Now, that was nearly two years ago, but that pain is still present. I wish it wasn’t around anymore as I did spend a solid year by myself working on those feelings in groups and with friends. And I hardly think about her. The truth is, too, that she left for her own reasons, many of which (probably most of which) had nothing to do with me.
But sometimes those memories that validate my worst fears pop up from time to time unexpectedly. And when they do I’m not quick enough to discount them with logic and reason. They feel real, so they are.

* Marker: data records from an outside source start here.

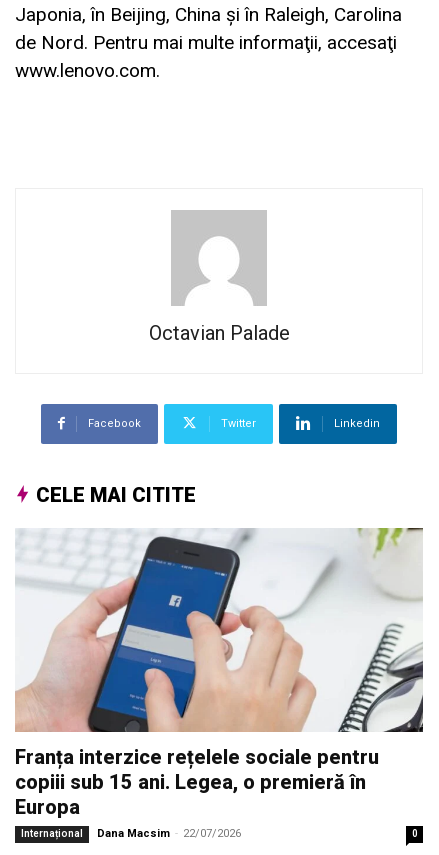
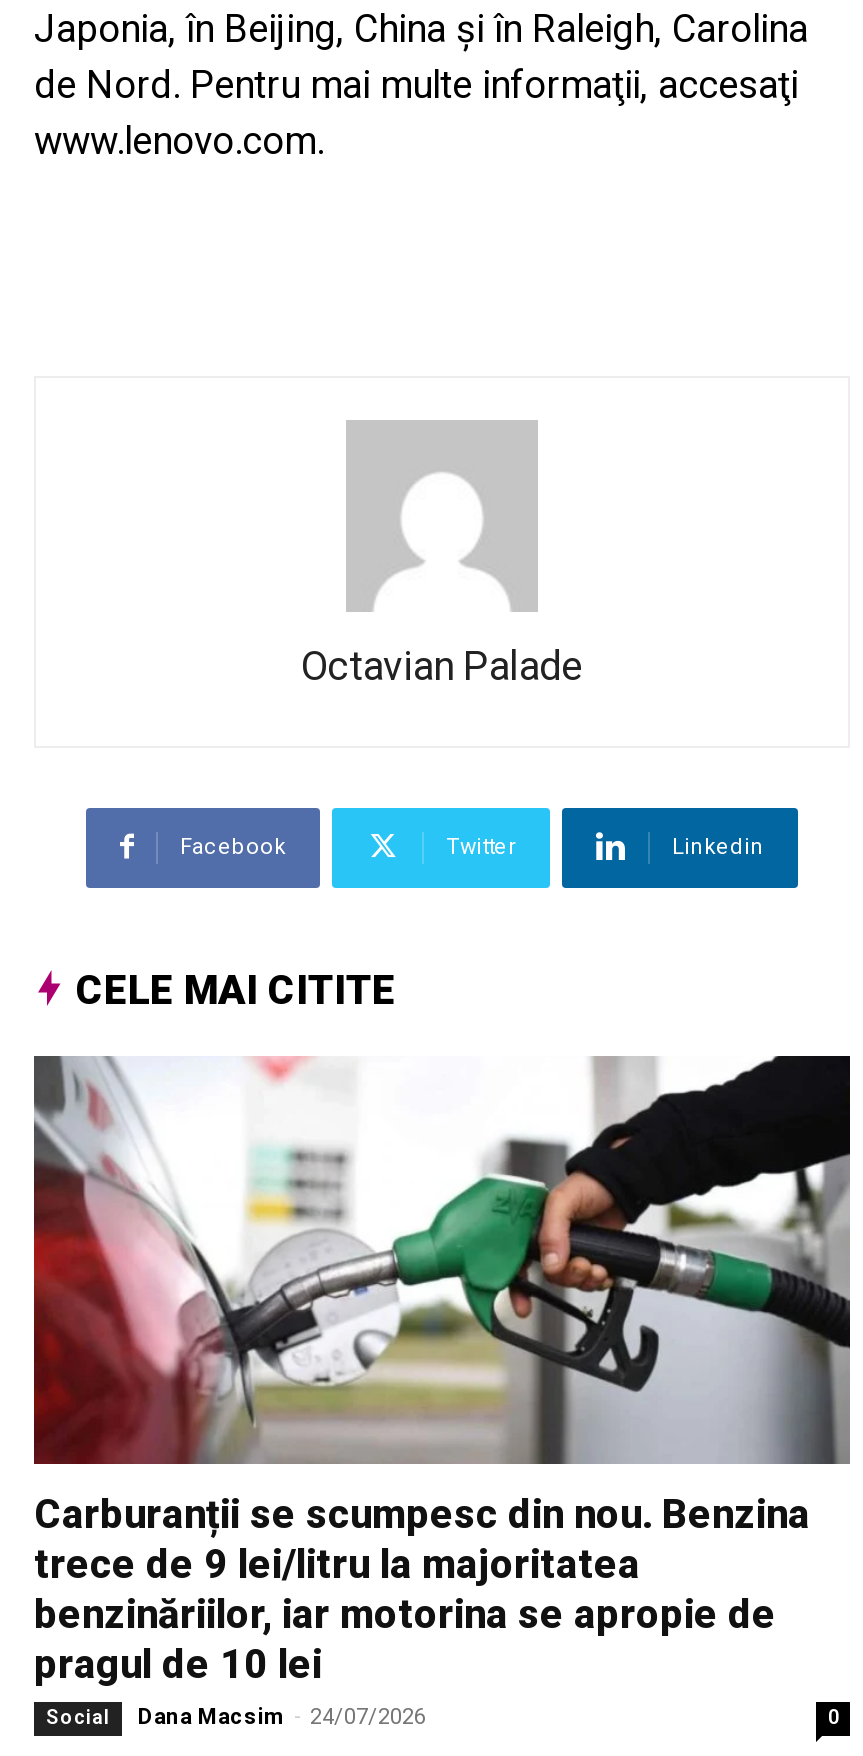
- [image]
- Franța interzice rețelele sociale pentru
- copiii sub 15 ani. Legea, o premieră în
- Europa
- Internațional
- Dana Macsim - 22/07/2026
+ [image]
+ Carburanții se scumpesc din nou. Benzina
+ trece de 9 lei/litru la majoritatea
+ benzinăriilor, iar motorina se apropie de
+ pragul de 10 lei
+ Social
+ Dana Macsim - 24/07/2026
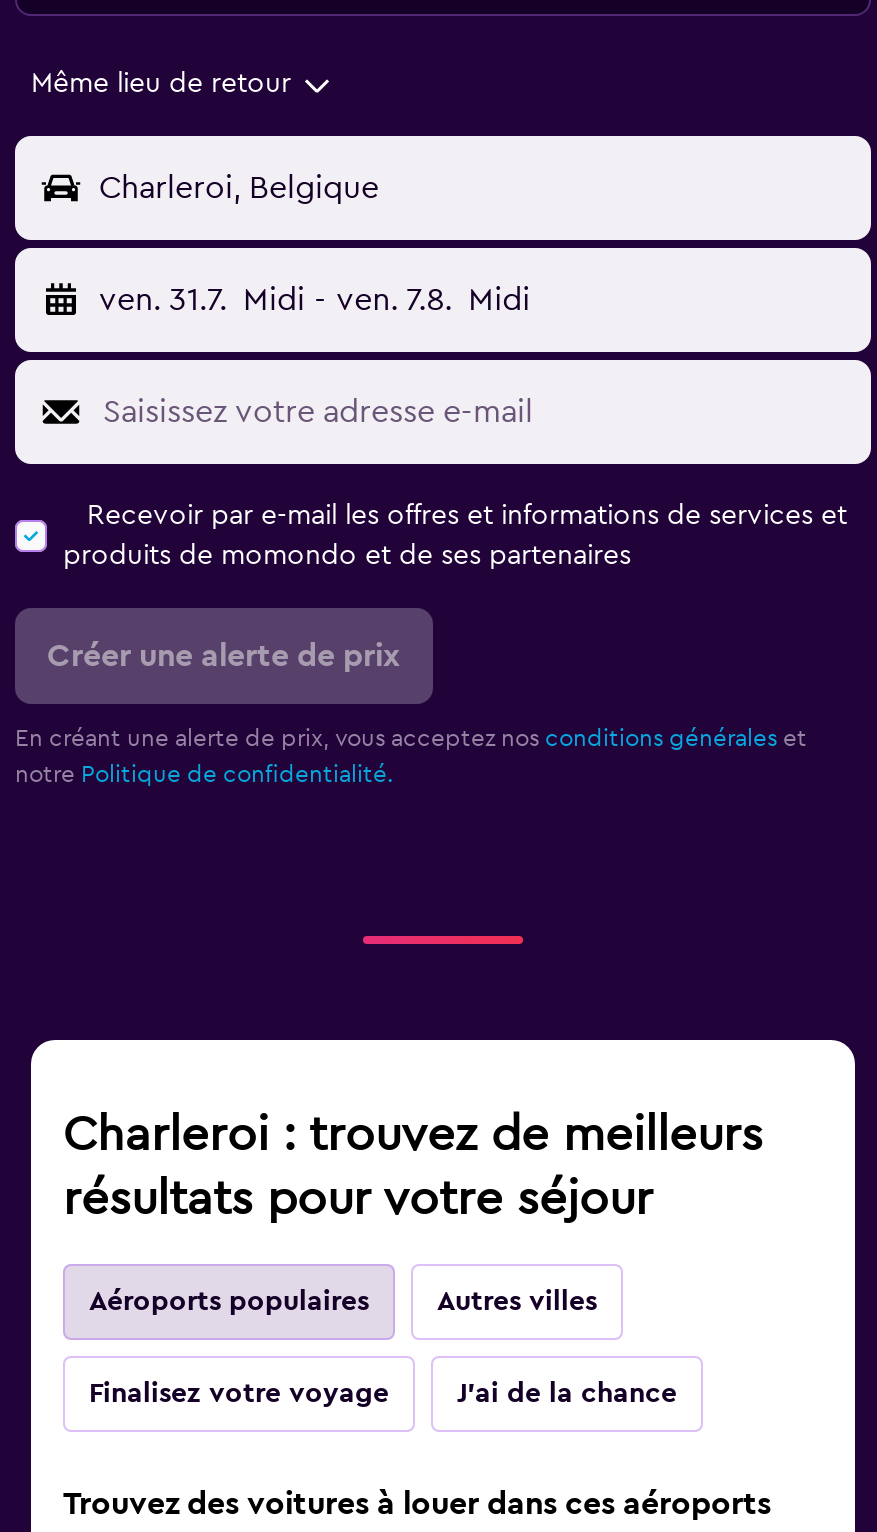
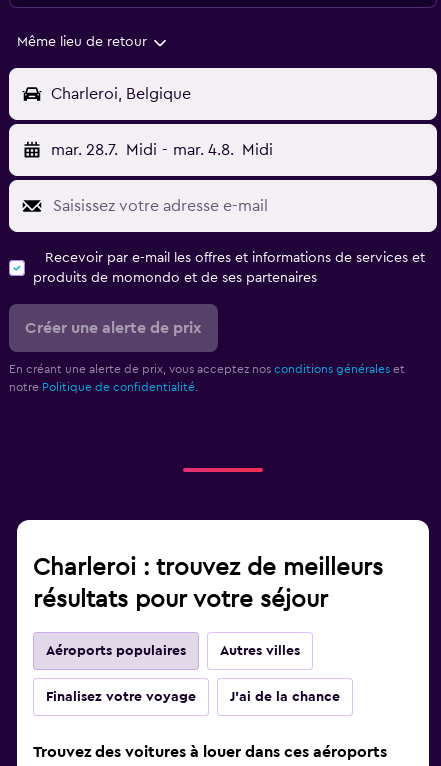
- ven. 31.7. Midi - ven. 7.8. Midi
+ mar. 28.7. Midi - mar. 4.8. Midi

I cried the other day in bed with my girlfriend, as she was up for the weekend visiting. I was laying in my ex-wife’s side of the bed, which I never do. Then, an overwhelming feeling of sadness crept over me and I cried while in bed, for seemingly no good reason. Can you imagine, you’re in your boyfriend’s bed and he starts crying out of nowhere? Then when you ask him what’s wrong he tells you that he’s crying because he’s thinking about his ex-wife driving away?
That’s a tough thing for your partner to handle. But it doesn’t mean that you’re not “over her.” It just means that’s what came up.
The old me would have judged the shit out of that, telling me I’m a bad person for crying about my ex in bed with my girlfriend. But I’m not a bad person. And I’m not hung up on my ex-wife. But the pain of someone leaving me is my deepest fear and causes pain.
So, I’m going to try to practice acceptance. Except that’s too big a leap right now. Currently it’s just identifying where I’m cruel to myself. And then trying to direct myself back to the feeling, and away from the judgment.
And I’m not going to beat myself up that this blog had no good jokes in it. I’ll be funny tomorrow. Three fart humor is lined up already.